Question 1
(60 points - Suggested Time: One Hour)
Our client Polly Producer has a hobby which she hopes one day will become a profitable job. Polly has been editing videos on her computer and then "burning" DVDs in her computer's DVD player/recorder. One of the substantial costs involved in this hobby has been the cost of purchasing blank DVDs. She was pleased, therefore, to come across an announcement which arrived by e-mail from ExtremeMedia.com. Polly brought us a printout of the e-mail and I have reproduced it here:
Buy DVDs at a fraction of the price you have been paying!!!
Here is our deal: if you buy in quantities of 50 DVDs, we will sell you the DVDs for 50 cents each.
That's the deal – 50 DVDs for $25.00.And our gift to you for your first purchase of 50 DVDs will be 10 free DVDs, a value of $5.00.
Polly immediately logged in to the Extreme Media web site and placed an order for 50 DVDs for $25 (plus $10.00 for shipping and handling). Within minutes after placing that order on their web site, Polly received back the following e-mail:
Invoice # 345678
Purchase:
50 DVDs........................................................................................$25.00
Shipping and handling................................................................... $10.00
TOTAL......................................................................................... $35.00
Thank You.
Extreme Media Sales Department
One week later the DVDs were delivered. When Polly opened the package, however, she found the 50 DVDs, but not the additional 10 free DVDs. She immediately sent an e-mail to Extreme Media pointing out that the 10 free DVDs had not been included in the delivery she had just received.

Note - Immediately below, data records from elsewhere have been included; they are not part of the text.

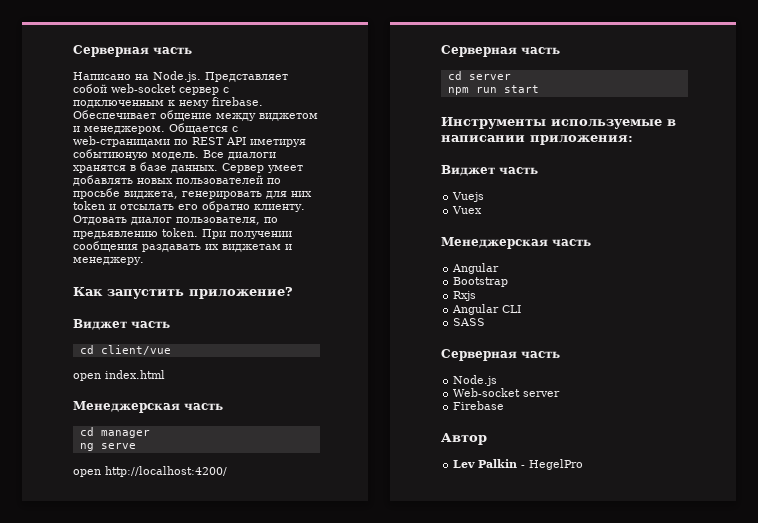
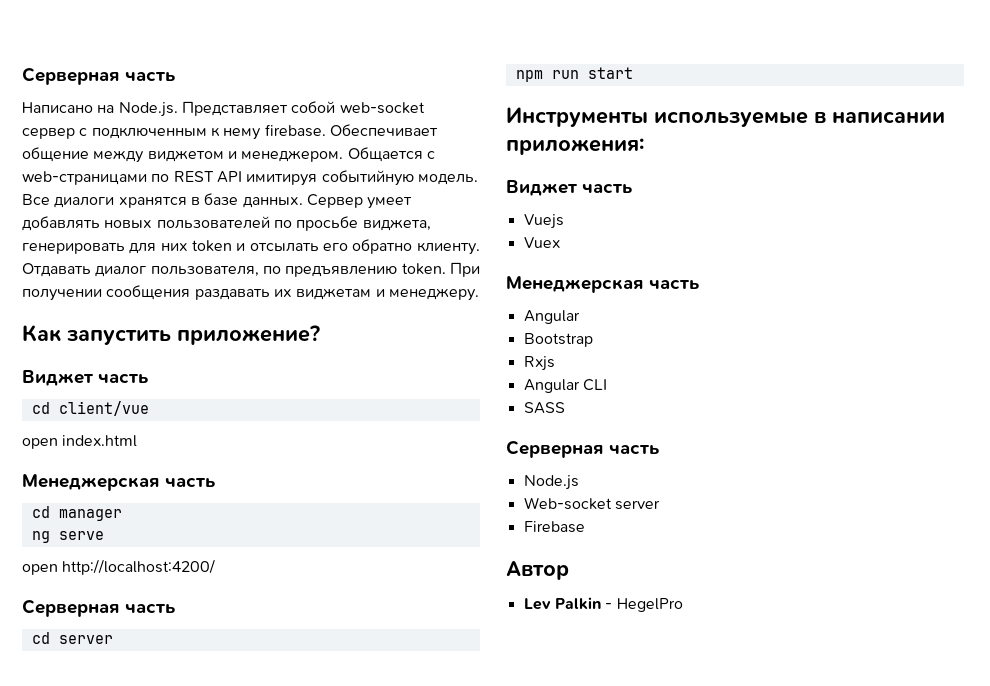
[250,139,306,147] [73,149,148,160] иметируя событиюную -> [246,170,414,186] имитируя событийную
[73,215,127,225] Отдовать -> [22,263,91,277] Отдавать
[73,231,158,239] предьявлению -> [285,266,398,277] предъявлению

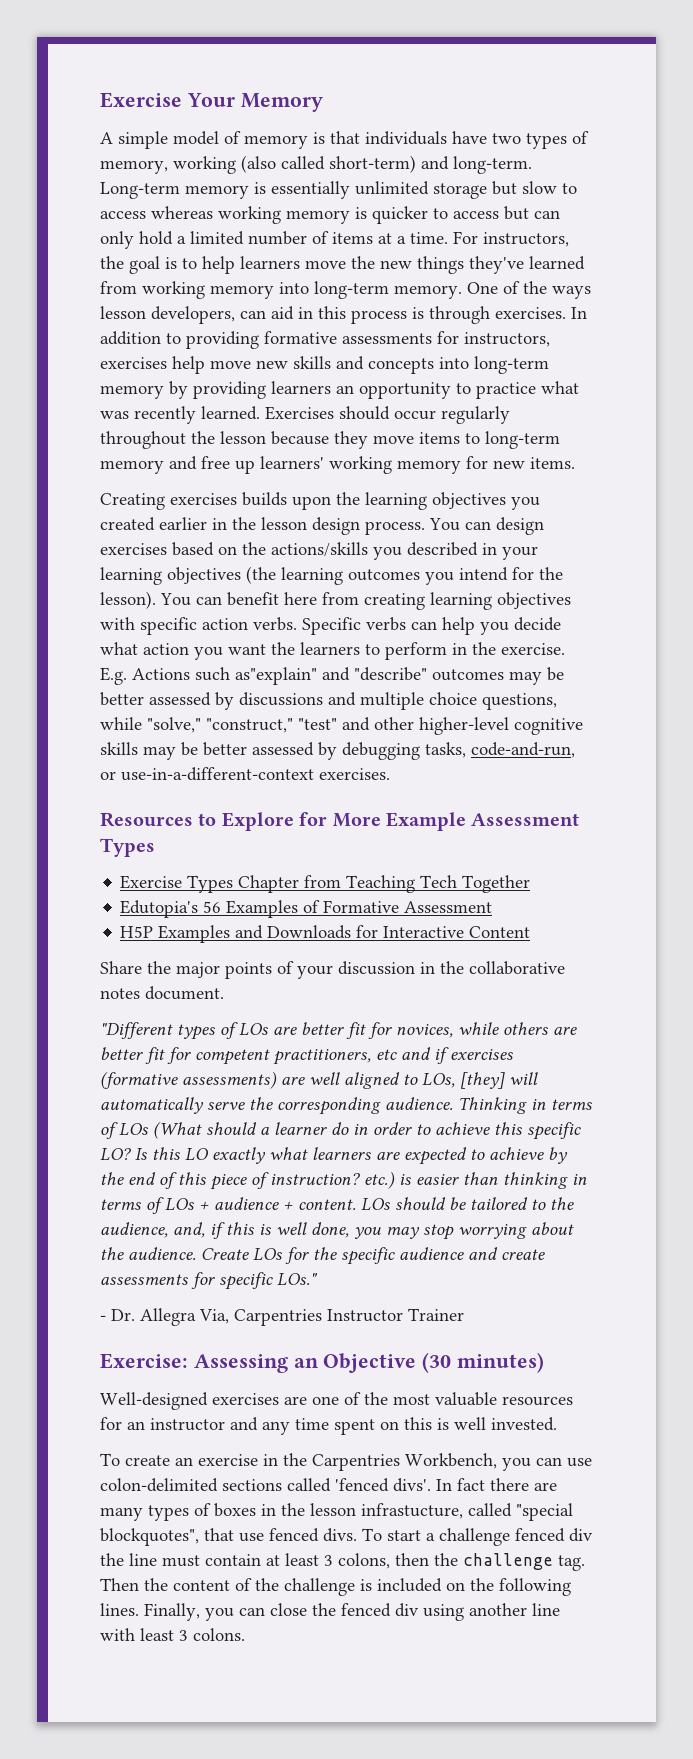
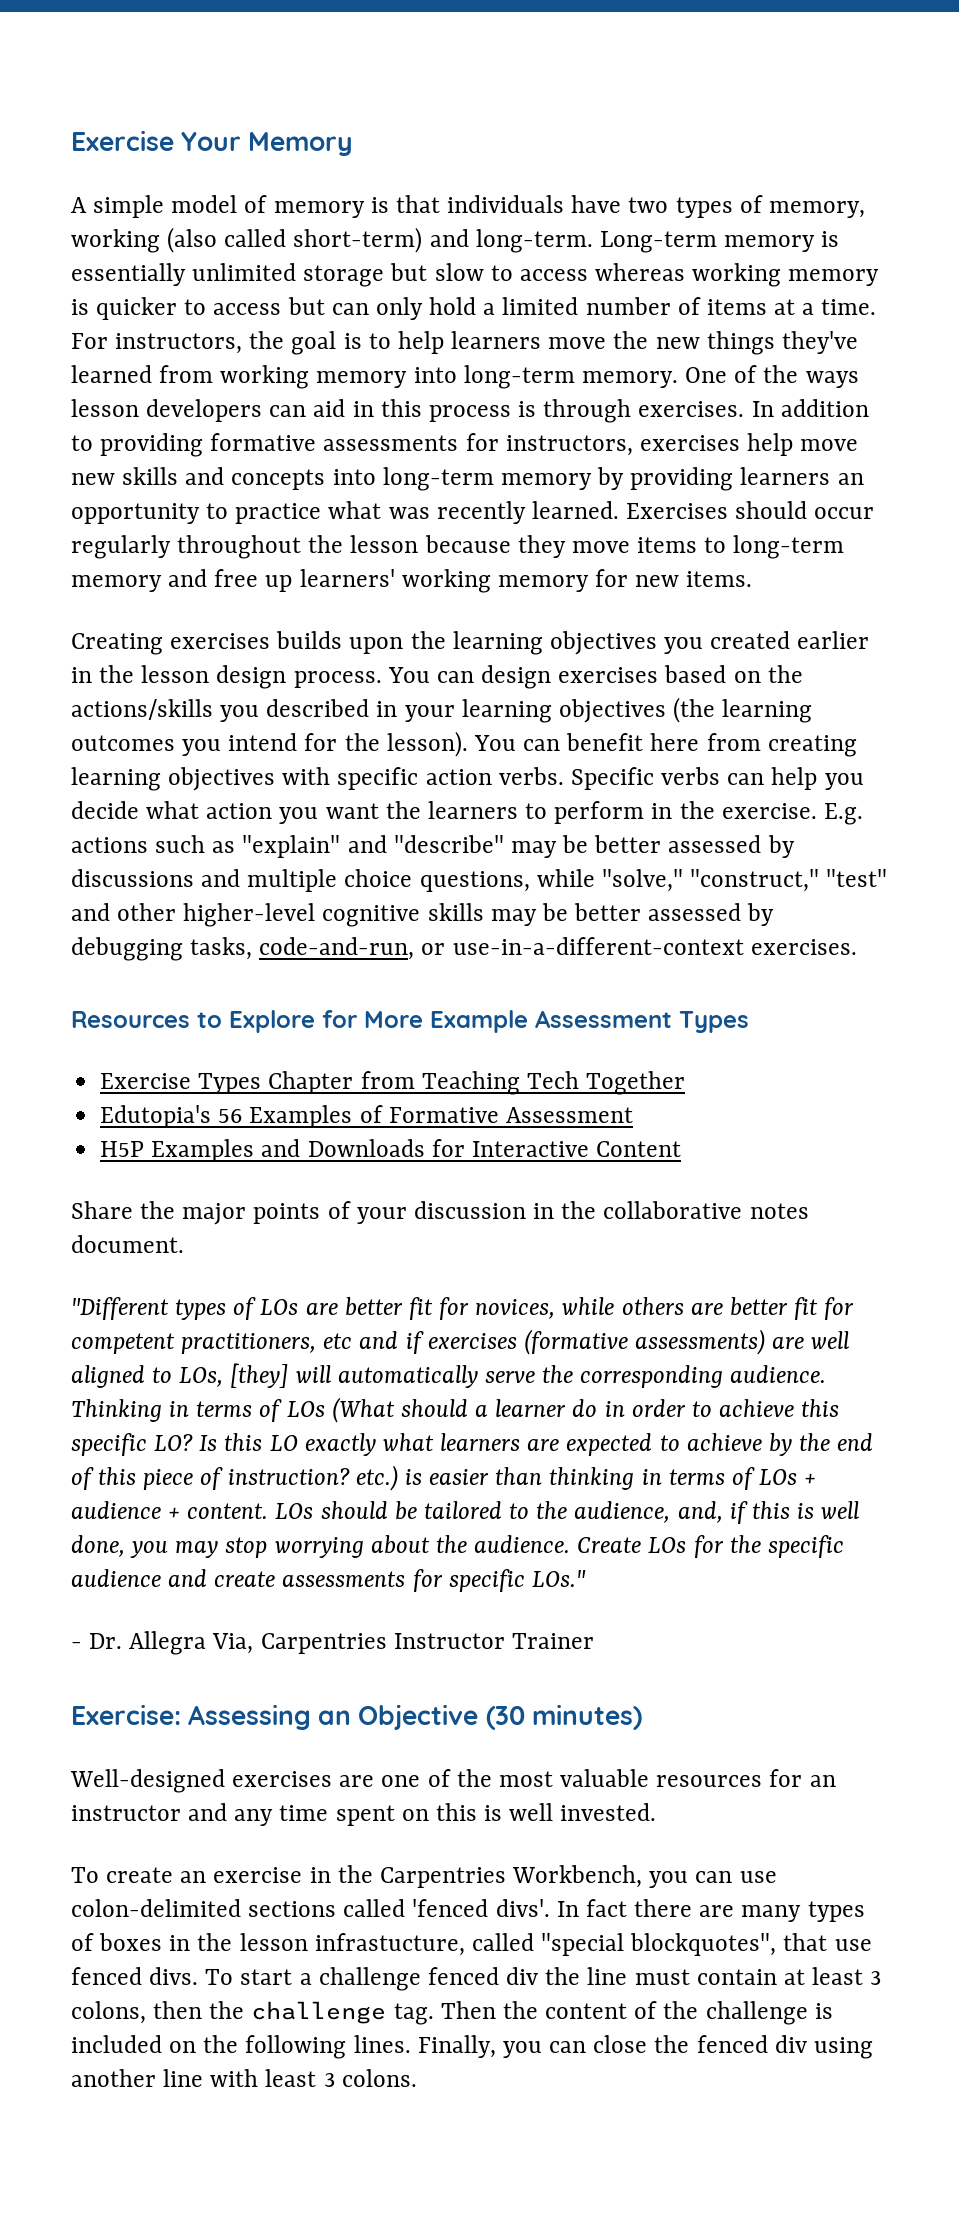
[151,306,235,324] developers, -> [146,399,263,422] developers
[132,667,317,685] Actions such as"explain" -> [71,835,341,858] actions such as "explain"
[432,669,504,681] outcomes -> (504, 844) none

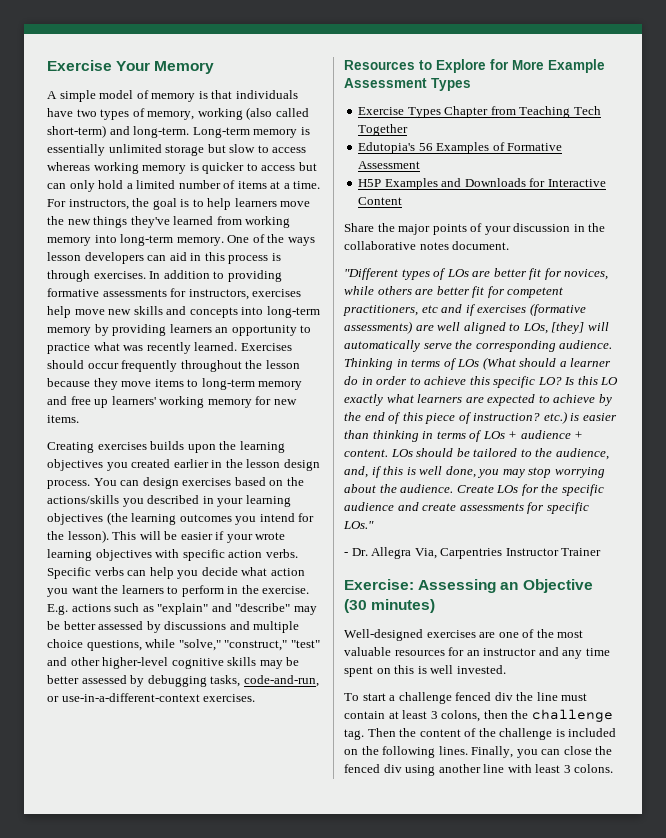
[71,535,171,559] regularly -> [121,360,178,372] frequently
[473,733,857,757] You can benefit here from creating -> [112,531,286,543] This will be easier if your wrote
[106,1865,777,1888] [71,1899,865,1922] [71,1933,872,1956] [71,1967,234,1985] create an exercise in the Carpentries Workbench, you can use colon-delimited sections called 'fenced divs'. In fact there are many types of boxes in the lesson infrastucture, called "special blockquotes", that use fenced divs. To -> (359, 697) none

Polly received back the following e-mail:
Dear Polly,
We are sorry that you were disappointed at not receiving the gift of the additional 10 DVDs mentioned in our e-mail advertisement. We were overwhelmed with orders in response to that advertisement and we ran out of the supply of DVDs that we intended to use for our gifts to our customers. We hope you enjoy your purchase of your DVDs.
Extreme Media Sales Department
Polly had assumed she was buying 60 DVDs for $35 (including shipping and handling). That would have amounted to about 58 cents per DVD. But instead she received 50 DVDs for $35, amounting to a cost of 70 cents per DVD. Polly says she could have purchased DVDs from a local computer store for 65 cents.
Polly admits that the difference is hardly worth suing over, but since she plans on going into a business which will frequently involve her in purchases of supplies, she wants to know whether Extreme Media has breached a contract with her.
Please consider the legal issues raised by Polly's experience in purchasing the DVDs from Extreme Media and make the legal arguments that can be made in support of Polly's position that Extreme Media has breached a contract between Polly and Extreme Media. In your analysis and arguments, you need to anticipate the arguments that Extreme Media will make in response to Polly's claim that they have breached their contract with her. Although this case involves a sale of goods, please provide an analysis under the common law, pointing out what difference(s) it would make, if any, were UCC Article 2 to be applied to the transaction.
Question 2
(60 points - Suggested Time: One Hour)
Our client, Walter Wonk, has been working for six year for the Pentagon in one of its intelligence offices. His special area of expertise has been the analysis of costs of weapons production in various parts of the world. A few months ago, Walter received a telephone call from Weapons Associates located in Los Angeles, California. Weapons Associates is a highly-regarded non-profit research organization, specializing in the study of weapons systems and military capacity in all regions and all countries. The President of Weapons Associates told Walter that he wanted him to leave the Pentagon and to come to work with his organization, and offered twice the salary that Walter was receiving at the Pentagon. Walter was, of course, flattered by the offer and excited at the possibility of such a dramatic increase in his salary. On the other hand, he was committed to public service and reluctant to leave the Pentagon. He had also never lived on the West Coast. He asked the President of Weapons Associates to give him a week to think over the offer. The President said that he would do so.
After careful consideration for three days, Walter decided to leave his job at the Pentagon in Washington, D.C. and to go to work for Weapons Associates in Los Angeles, California. He therefore told his supervisor that he was resigning immediately. Only then did Walter learn that his supervisor had been hoping that Walter would resign because his supervisor felt that the intelligence operation no longer had any need for Walter's area of expertise. His supervisor wished Walter success in his new job.
Walter called some friends in Los Angeles and through them he managed to find an apartment. He wired $2000 to Los Angeles to cover the first months' rent on the apartment.
Walter was about to place a call to Weapons Associates to tell the President he was coming to Los Angeles, when the President of Weapons Associates called him and told him that he was sorry to have to withdraw his offer because Weapons Associates had just lost a major source of its funding and couldn't afford to hire Walter.
Walter is, of course, extremely upset at this turn of events. He has come to us for legal advice. He would like to sue Weapons Associates for breach of contract. Please make the legal arguments that can be made in support of the position that Weapons Associates has breached a contract with Walter Wonk. In your analysis and arguments, you need to anticipate the arguments that Weapons Associates will make in response to Walter Wonk's claim that they have breached their contract with him.